> Task goal
Repeat exactly, and only, the lines below starting at the line that contains "- Full Stack" and ending at the line that contains "- Backend: A", inclusive of both.

Records to use below:

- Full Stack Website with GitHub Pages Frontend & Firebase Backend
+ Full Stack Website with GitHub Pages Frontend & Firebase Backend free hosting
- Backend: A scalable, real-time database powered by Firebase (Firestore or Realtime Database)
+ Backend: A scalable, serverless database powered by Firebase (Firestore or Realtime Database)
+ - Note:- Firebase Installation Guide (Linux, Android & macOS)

End of Records to use.
Records to use below:

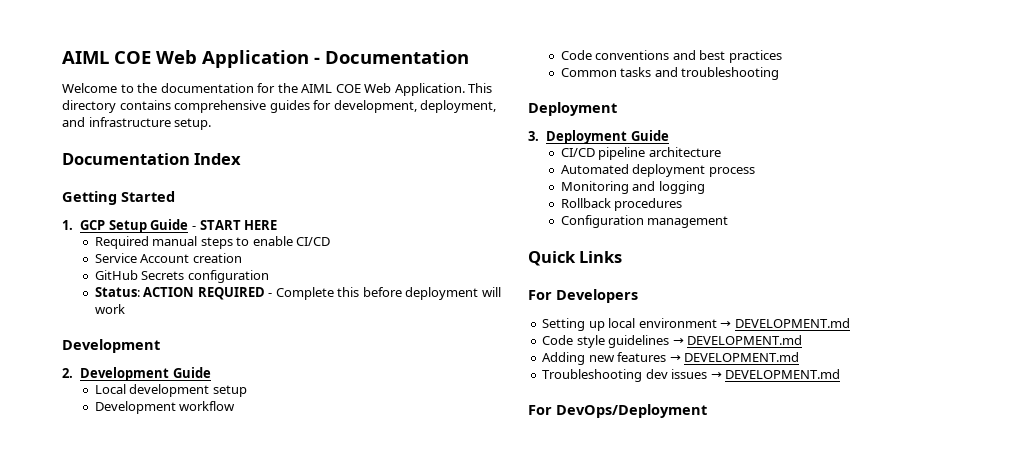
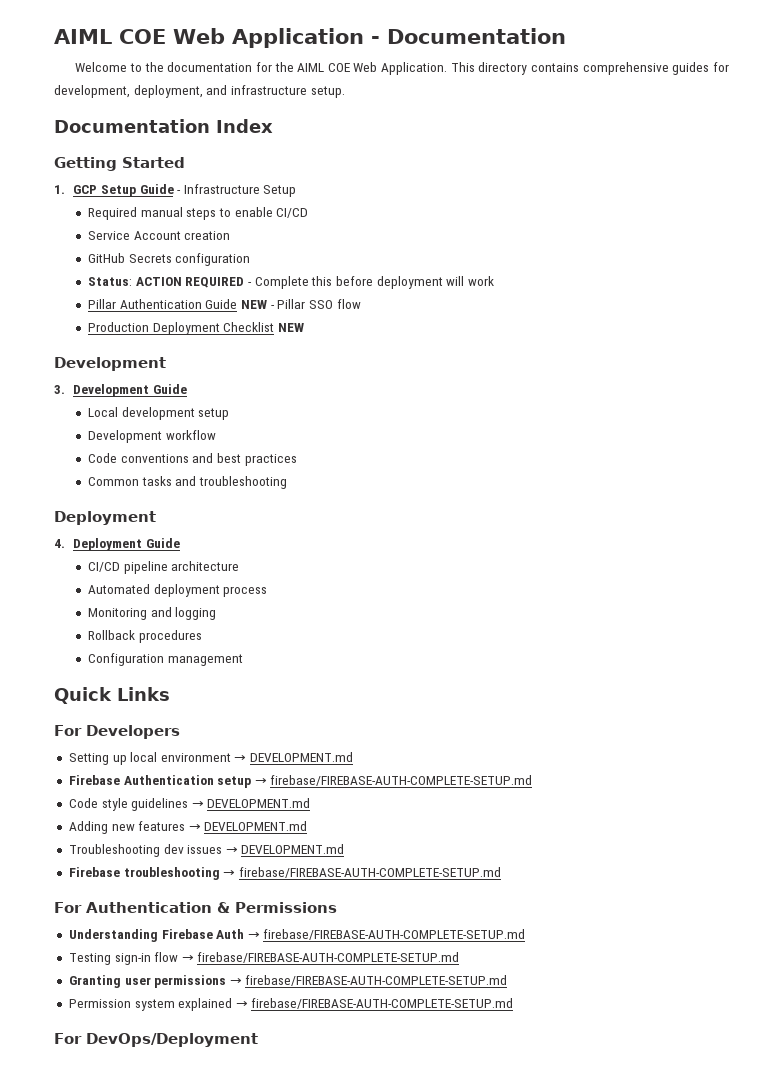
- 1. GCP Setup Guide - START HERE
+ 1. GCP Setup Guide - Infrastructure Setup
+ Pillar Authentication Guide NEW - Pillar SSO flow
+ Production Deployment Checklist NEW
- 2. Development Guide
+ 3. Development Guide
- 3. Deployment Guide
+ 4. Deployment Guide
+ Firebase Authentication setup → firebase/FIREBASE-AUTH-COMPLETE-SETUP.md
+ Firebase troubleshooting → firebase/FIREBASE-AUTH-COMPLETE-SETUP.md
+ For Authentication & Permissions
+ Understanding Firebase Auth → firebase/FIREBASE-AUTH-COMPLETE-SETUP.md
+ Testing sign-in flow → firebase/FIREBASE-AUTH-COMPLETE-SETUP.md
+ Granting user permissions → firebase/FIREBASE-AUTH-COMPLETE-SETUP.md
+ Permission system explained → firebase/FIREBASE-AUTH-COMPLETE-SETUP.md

End of Records to use.

> Result for this task
- Full Stack Website with GitHub Pages Frontend & Firebase Backend
+ Full Stack Website with GitHub Pages Frontend & Firebase Backend free hosting
- Backend: A scalable, real-time database powered by Firebase (Firestore or Realtime Database)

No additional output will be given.